Raiding the pensions piggy bank

Whichever political party or group of parties gets to form the next government, it appears certain we will see changes in the way tax relief is offered to pension savers.

For decades pensions have been structured on the basis that contributions are paid out of untaxed income. This means those who pay tax at a higher rate get more relief on their pensions contributions. That up-front relief is significant, costing the government more than £25bn a year. Yet only 25 per cent of this huge sum goes to basic rate taxpayers.

Throughout the election campaign, a number of political parties have highlighted a potential raid to pension piggy banks as a way of funding other, more eye-catching policy.

Labour promise to cut tax relief on pensions to fund its jobs guarantee for young people and to cut tuition fees, while the Conservatives plan to use it to pay for a cut in inheritance tax on main family homes.

The Liberal Democrats meanwhile want a flat rate 33 per cent tax relief for all, regardless of the rate of income tax they pay.

NOW: Pensions is not against change to tax relief. But we want change that is made to be based on solid foundations.

If we are serious about embedding a culture of saving for retirement in the British psyche we need to build a stable consensus on how pensions should work. That is why we support the creation of an independent pension commission that can take a measured, evidence based approach to policy, and build cross-party support for a new pension settlement.

This approach has worked in the past. The independent pension commission established by Lord Turner in 2002 succeeded in securing cross-party support for both an increase in state pension age and for the auto enrolment of workers into pension schemes. The Turner consensus remains in place more than a decade later.

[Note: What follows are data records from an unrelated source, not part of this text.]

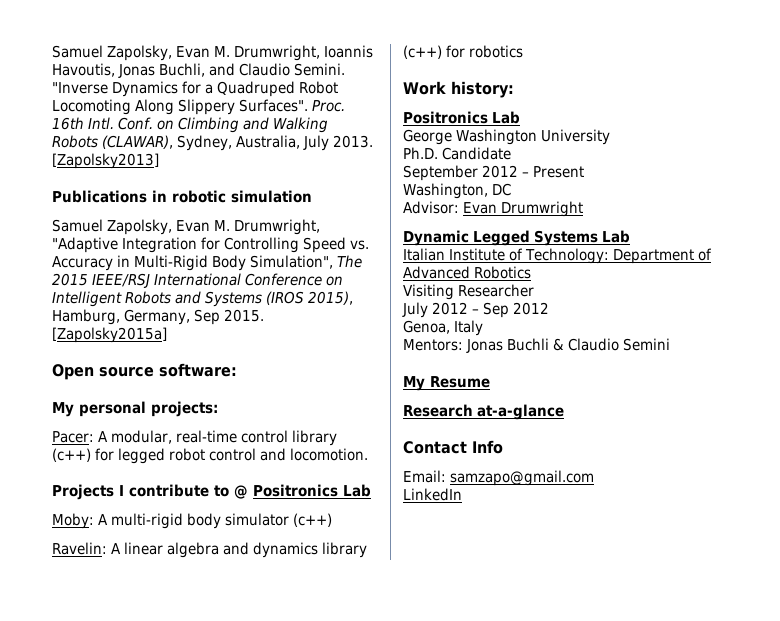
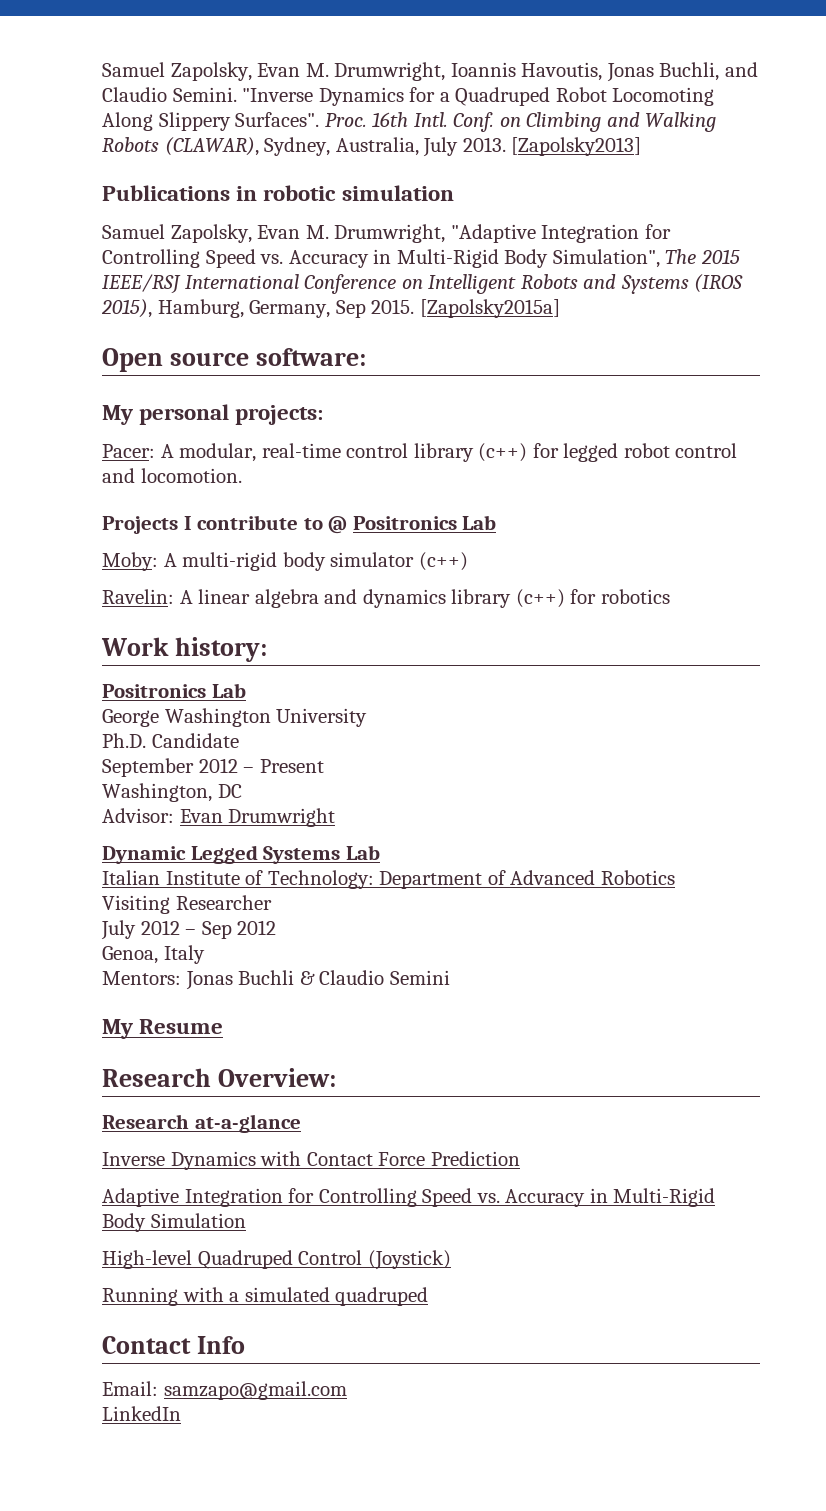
(490, 382) none -> [102,1068,336,1087] // Research Overview:
(564, 412) none -> [102,1151,520,1170] [102,1188,716,1207] [102,1213,246,1232] [102,1250,451,1270] [102,1287,429,1306] // Inverse Dynamics with Contact Force Prediction // Adaptive Integration for Controlling Speed vs. Accuracy in Multi-Rigid Body Simulation // High-level Quadruped Control (Joystick) // Running with a simulated quadruped

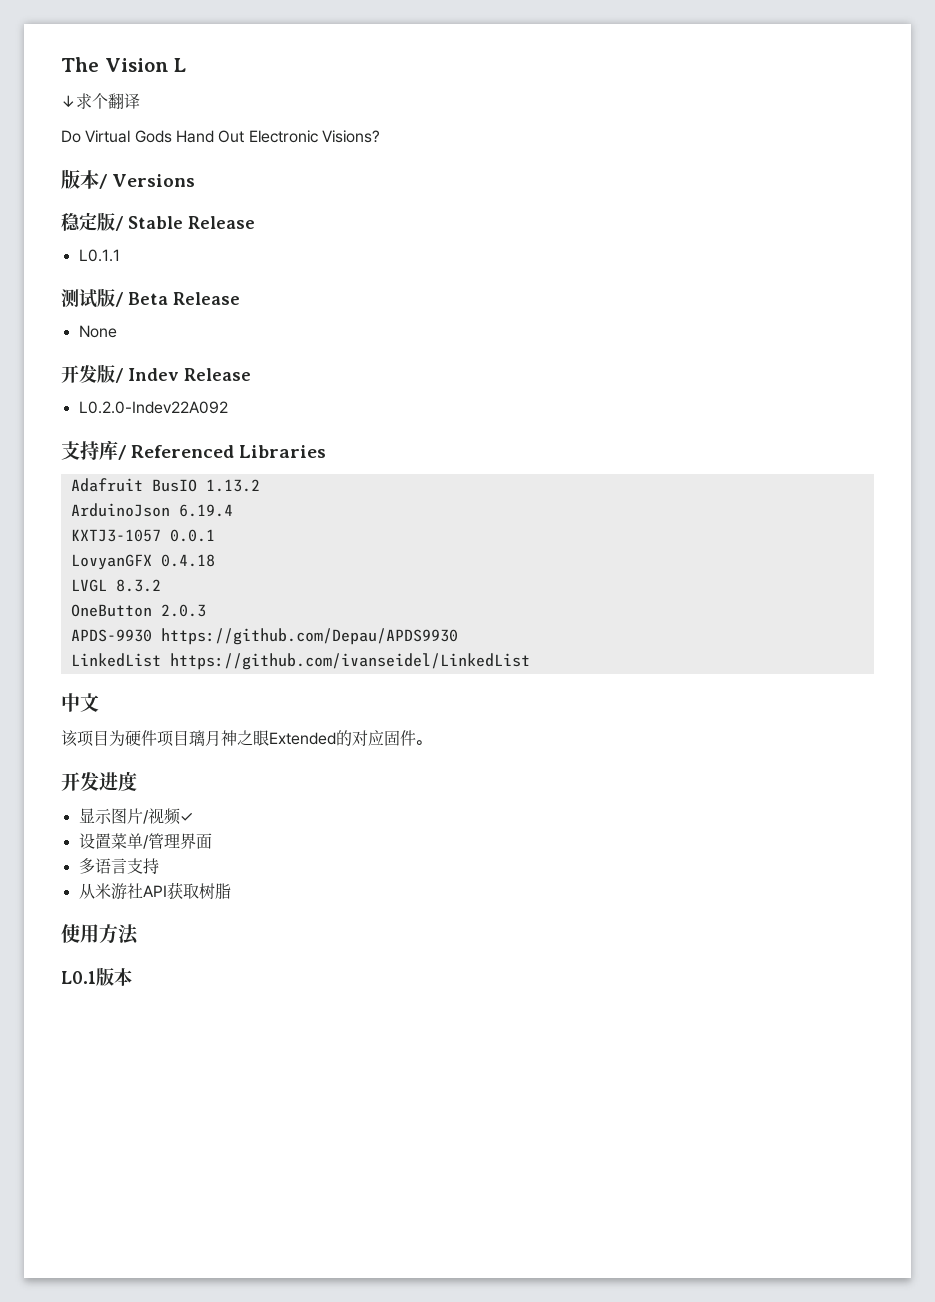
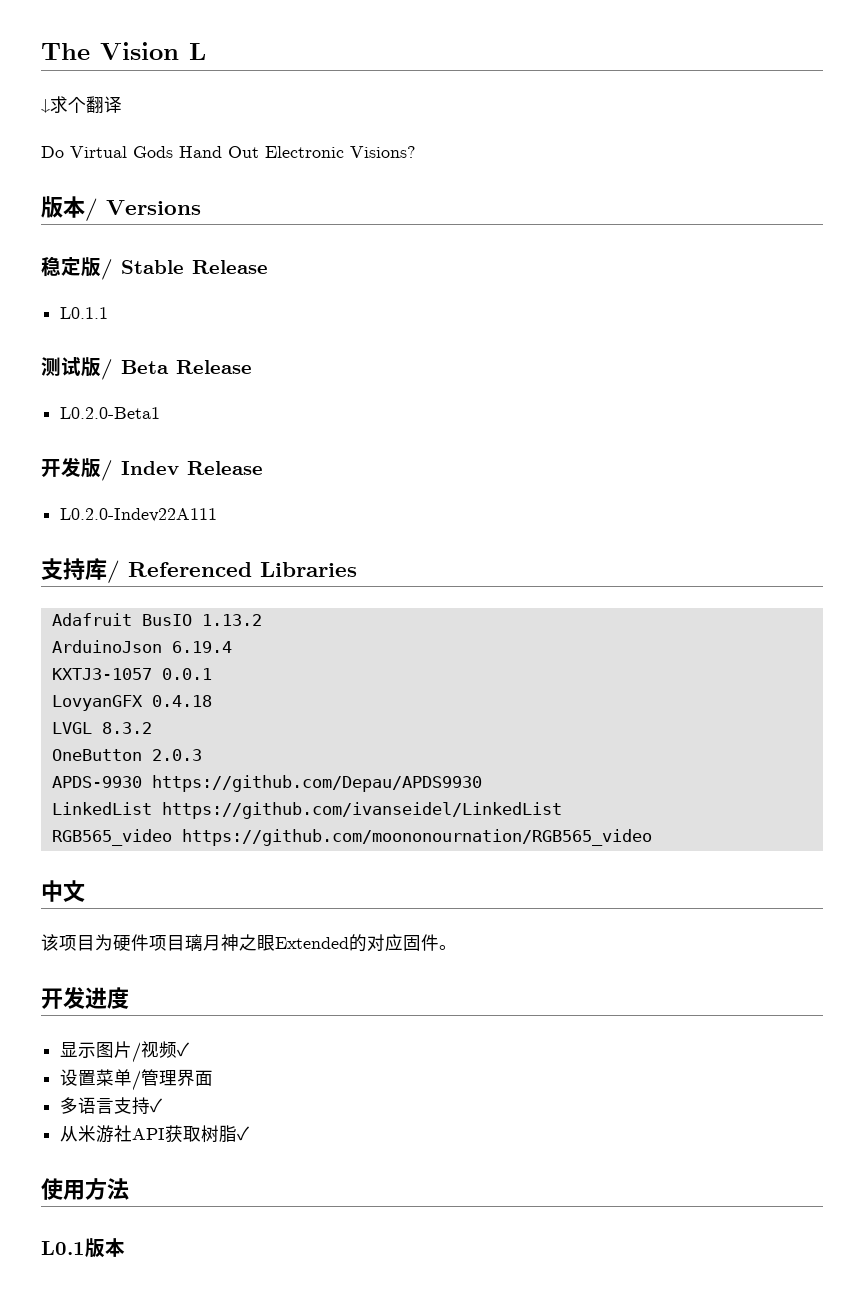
[78,325,117,338] // None -> [60,407,161,419] // L0.2.0-Beta1
[78,401,228,414] L0.2.0-Indev22A092 -> [60,508,218,522] L0.2.0-Indev22A111
(530, 661) none -> [51,829,652,846] // RGB565_video https://github.com/moononournation/RGB565_video
(159, 866) none -> [150,1098,164,1113] ✓
(231, 891) none -> [237,1126,251,1141] ✓

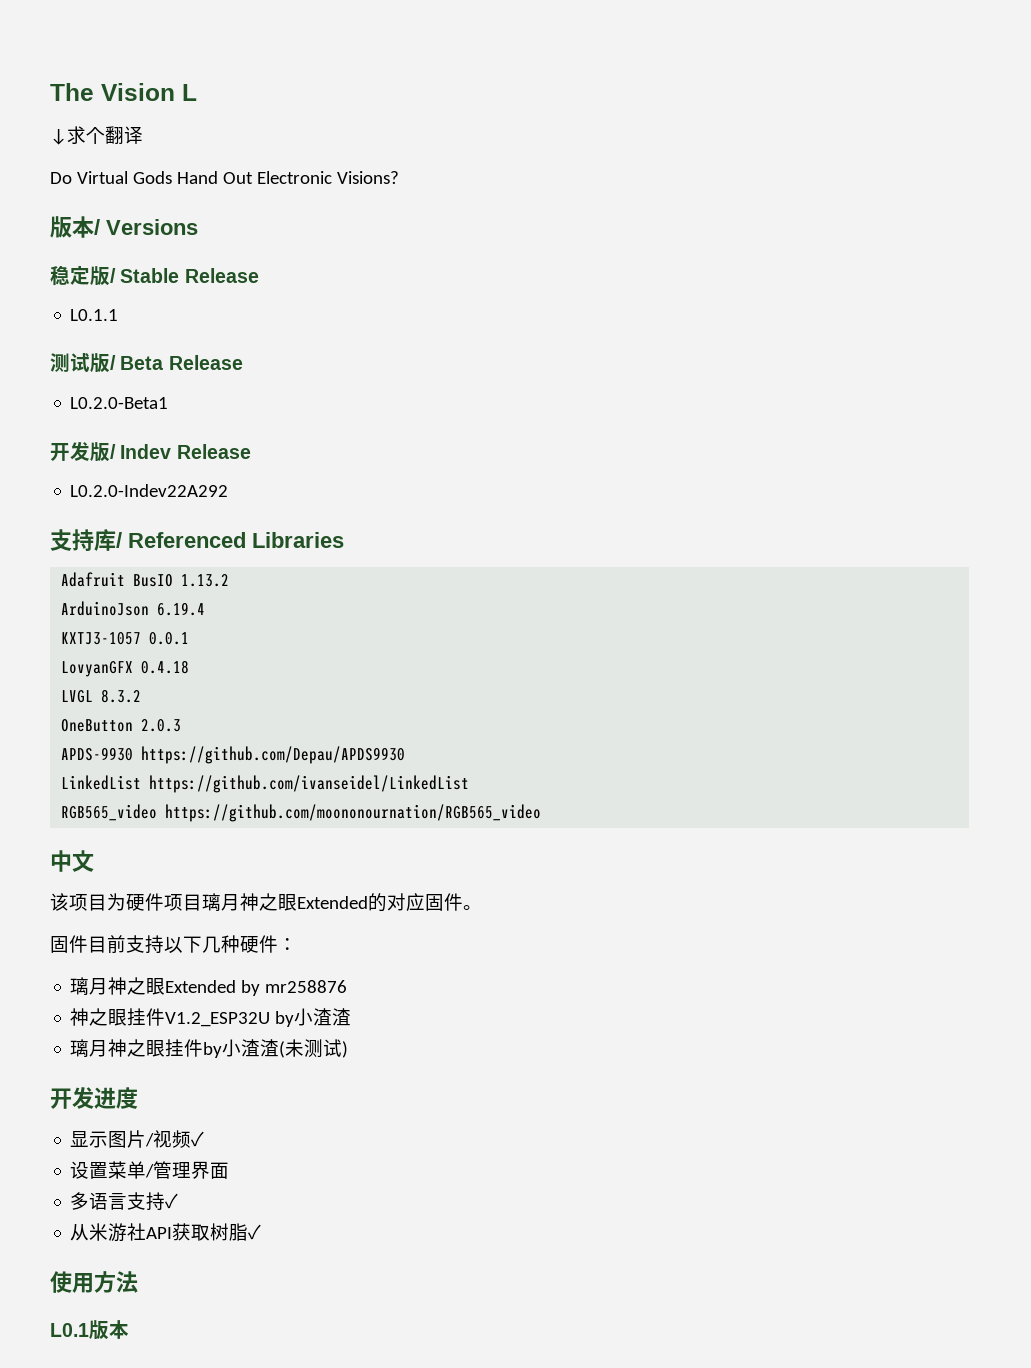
[60,508,218,522] L0.2.0-Indev22A111 -> [70,484,229,497] L0.2.0-Indev22A292
(457, 947) none -> [50,935,297,954] [70,977,348,996] [70,1008,352,1027] [70,1039,349,1058] // 固件目前支持以下几种硬件： // 璃月神之眼Extended by mr258876 // 神之眼挂件V1.2_ESP32U by小渣渣 // 璃月神之眼挂件by小渣渣(未测试)

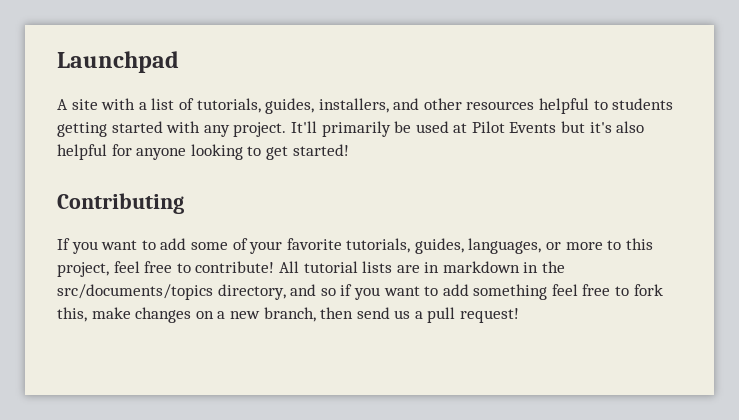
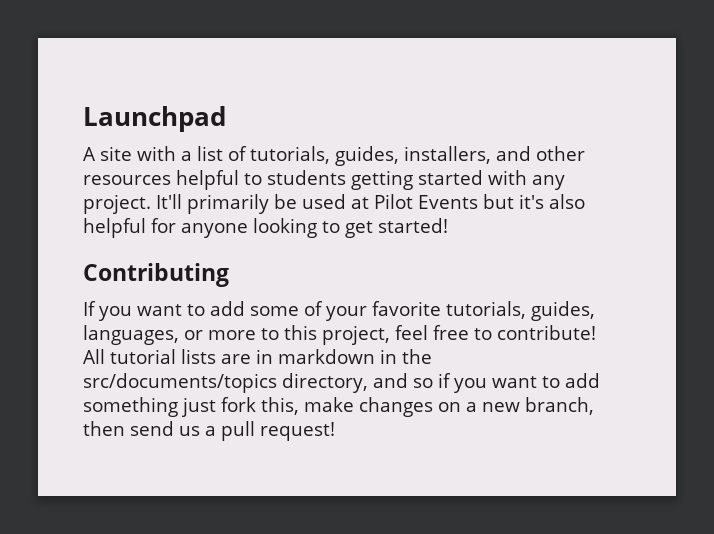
[551,284,630,296] feel free to -> [181,397,216,417] just

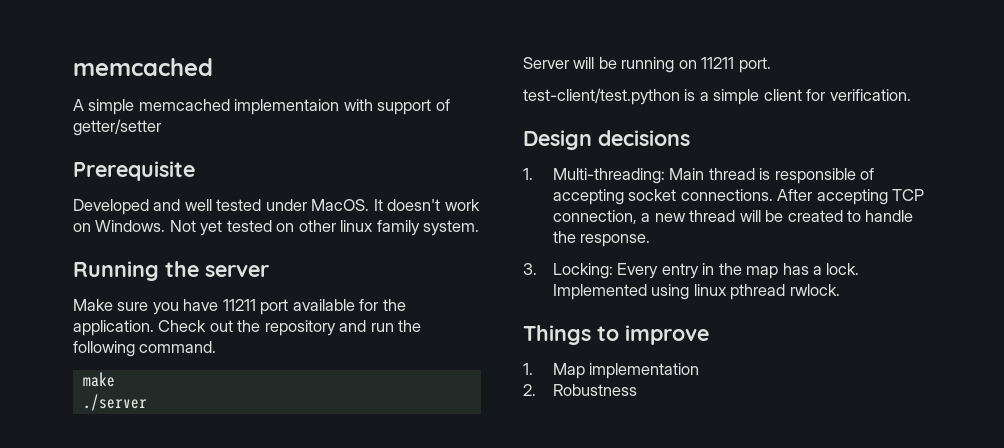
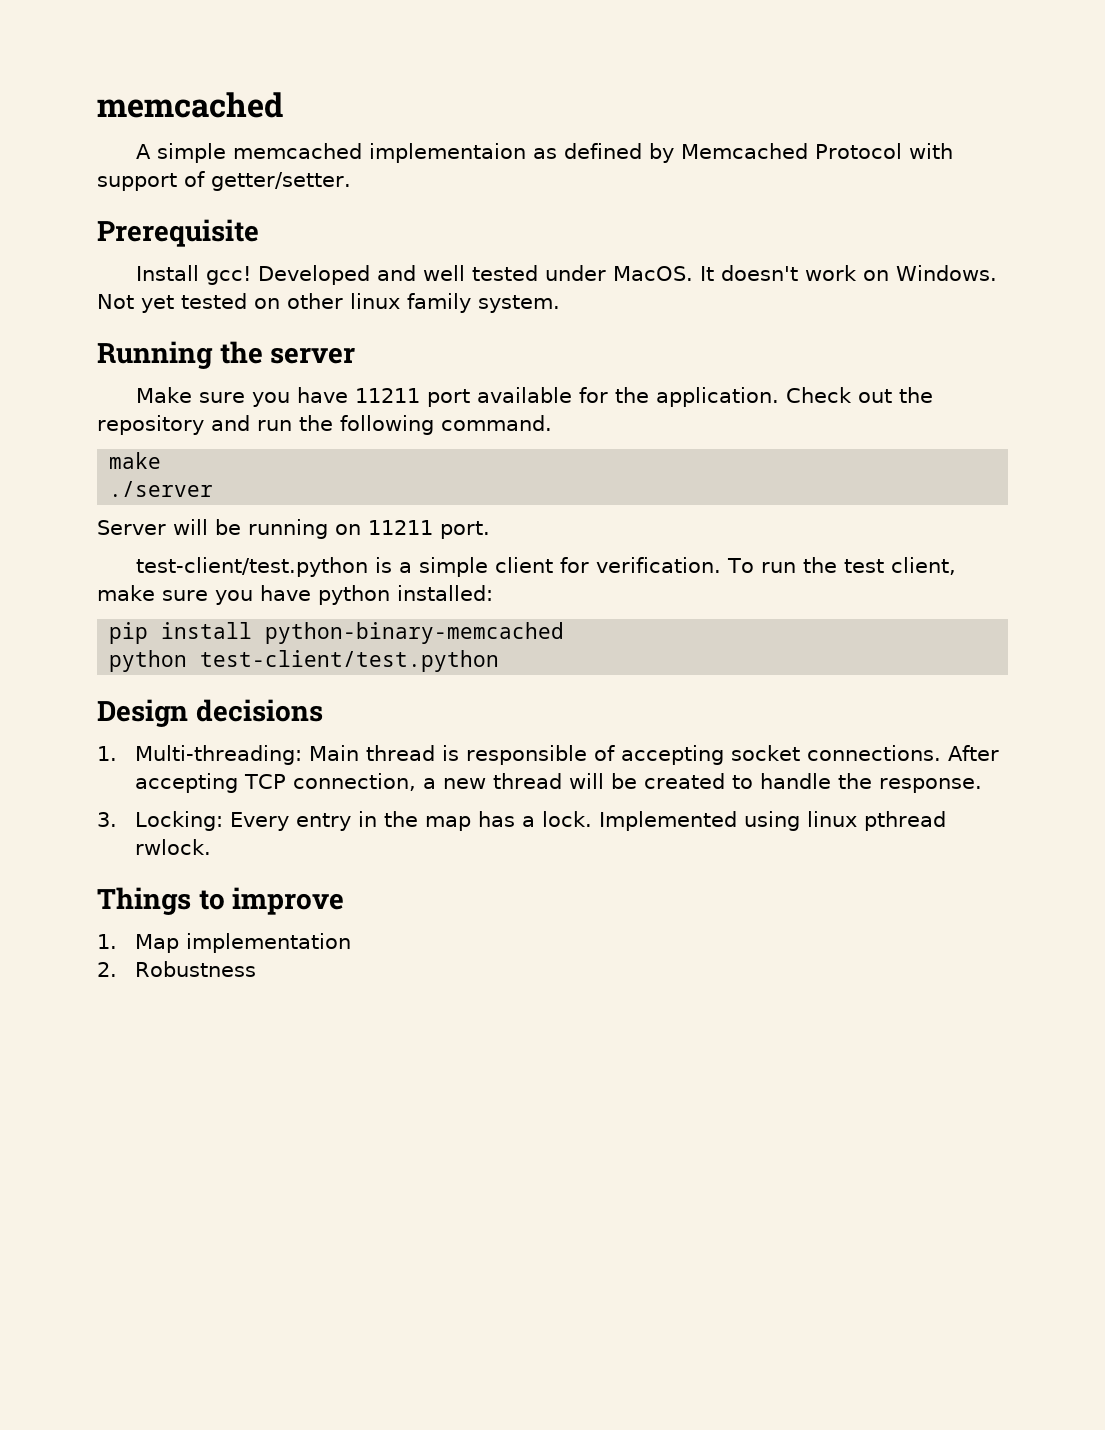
(340, 107) none -> [532,143,902,163] as defined by Memcached Protocol
[73,119,161,136] getter/setter -> [211,172,351,191] getter/setter.
(195, 171) none -> [135,265,251,285] Install gcc!
(911, 95) none -> [726,557,956,575] [97,585,493,605] [109,622,565,644] [109,650,500,672] To run the test client, make sure you have python installed: // pip install python-binary-memcached // python test-client/test.python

A new settlement for pensions should include targeting more tax relief at those on ordinary working incomes, to ensure those whose need to save is greatest are given enough incentive to do so.

It should also examine the way tax relief on ISAs operates, and consider how it can be made easier for working people to save more for their retirement. For example, the moment when people are most engaged with the benefits of tax relief is when they are filling in their tax return. So why not nudge taxpayers into saving more by allowing them to tick a box on their self-assessment tax return to make extra contributions into a nominated pension scheme?

When it comes to pensions, savers want stability and predictability. Successive governments’ habit of constantly altering the rules undermines confidence in the entire pension system and, in the long-term, is in nobody’s interest.